WHAT TO WORK ON:
The whole listing should be retyped exactly as it appears.
══════
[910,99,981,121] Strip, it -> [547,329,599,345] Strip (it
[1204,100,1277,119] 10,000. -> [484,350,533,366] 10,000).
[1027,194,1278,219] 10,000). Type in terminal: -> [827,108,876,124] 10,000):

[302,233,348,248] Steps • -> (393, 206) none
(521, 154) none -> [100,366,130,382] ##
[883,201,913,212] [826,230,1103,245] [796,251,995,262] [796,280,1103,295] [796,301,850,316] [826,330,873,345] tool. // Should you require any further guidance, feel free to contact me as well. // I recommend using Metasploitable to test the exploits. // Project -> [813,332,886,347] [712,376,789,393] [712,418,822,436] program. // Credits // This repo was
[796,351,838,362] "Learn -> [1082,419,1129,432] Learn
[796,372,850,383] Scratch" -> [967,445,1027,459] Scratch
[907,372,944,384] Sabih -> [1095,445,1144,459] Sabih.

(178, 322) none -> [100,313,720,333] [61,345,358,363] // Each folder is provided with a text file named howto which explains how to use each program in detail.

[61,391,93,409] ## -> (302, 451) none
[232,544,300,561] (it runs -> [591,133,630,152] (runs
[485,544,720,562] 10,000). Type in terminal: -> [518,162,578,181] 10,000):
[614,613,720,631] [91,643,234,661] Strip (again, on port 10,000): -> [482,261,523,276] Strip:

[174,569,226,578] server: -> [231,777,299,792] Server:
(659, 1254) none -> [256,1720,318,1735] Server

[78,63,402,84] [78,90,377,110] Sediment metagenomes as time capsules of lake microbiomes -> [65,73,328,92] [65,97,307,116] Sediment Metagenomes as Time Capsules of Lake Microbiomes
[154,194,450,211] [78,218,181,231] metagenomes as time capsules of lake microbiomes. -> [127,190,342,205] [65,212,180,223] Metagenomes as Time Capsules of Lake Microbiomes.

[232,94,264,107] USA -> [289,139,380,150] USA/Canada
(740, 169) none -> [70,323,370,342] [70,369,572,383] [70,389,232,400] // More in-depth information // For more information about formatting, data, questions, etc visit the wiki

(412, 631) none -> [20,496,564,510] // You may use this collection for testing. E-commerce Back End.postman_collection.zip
══════
RESULT OF THE TASK:
[910,99,981,121] Strip, it -> [547,329,599,345] Strip (it
[1204,100,1277,119] 10,000. -> [484,350,533,366] 10,000).
[1027,194,1278,219] 10,000). Type in terminal: -> [827,108,876,124] 10,000):

[302,233,348,248] Steps • -> (393, 206) none
(521, 154) none -> [100,366,130,382] ##
[883,201,913,212] [826,230,1103,245] [796,251,995,262] [796,280,1103,295] [796,301,850,316] [826,330,873,345] tool. // Should you require any further guidance, feel free to contact me as well. // I recommend using Metasploitable to test the exploits. // Project -> [813,332,886,347] [712,376,789,393] [712,418,822,436] program. // Credits // This repo was
[796,351,838,362] "Learn -> [1082,419,1129,432] Learn
[796,372,850,383] Scratch" -> [967,445,1027,459] Scratch
[907,372,944,384] Sabih -> [1095,445,1144,459] Sabih.

(178, 322) none -> [100,313,720,333] [61,345,358,363] // Each folder is provided with a text file named howto which explains how to use each program in detail.

[61,391,93,409] ## -> (302, 451) none
[232,544,300,561] (it runs -> [591,133,630,152] (runs
[485,544,720,562] 10,000). Type in terminal: -> [518,162,578,181] 10,000):
[614,613,720,631] [91,643,234,661] Strip (again, on port 10,000): -> [482,261,523,276] Strip:

[174,569,226,578] server: -> [231,777,299,792] Server:
(659, 1254) none -> [256,1720,318,1735] Server

[78,63,402,84] [78,90,377,110] Sediment metagenomes as time capsules of lake microbiomes -> [65,73,328,92] [65,97,307,116] Sediment Metagenomes as Time Capsules of Lake Microbiomes
[154,194,450,211] [78,218,181,231] metagenomes as time capsules of lake microbiomes. -> [127,190,342,205] [65,212,180,223] Metagenomes as Time Capsules of Lake Microbiomes.

[232,94,264,107] USA -> [289,139,380,150] USA/Canada
(740, 169) none -> [70,323,370,342] [70,369,572,383] [70,389,232,400] // More in-depth information // For more information about formatting, data, questions, etc visit the wiki

(412, 631) none -> [20,496,564,510] // You may use this collection for testing. E-commerce Back End.postman_collection.zip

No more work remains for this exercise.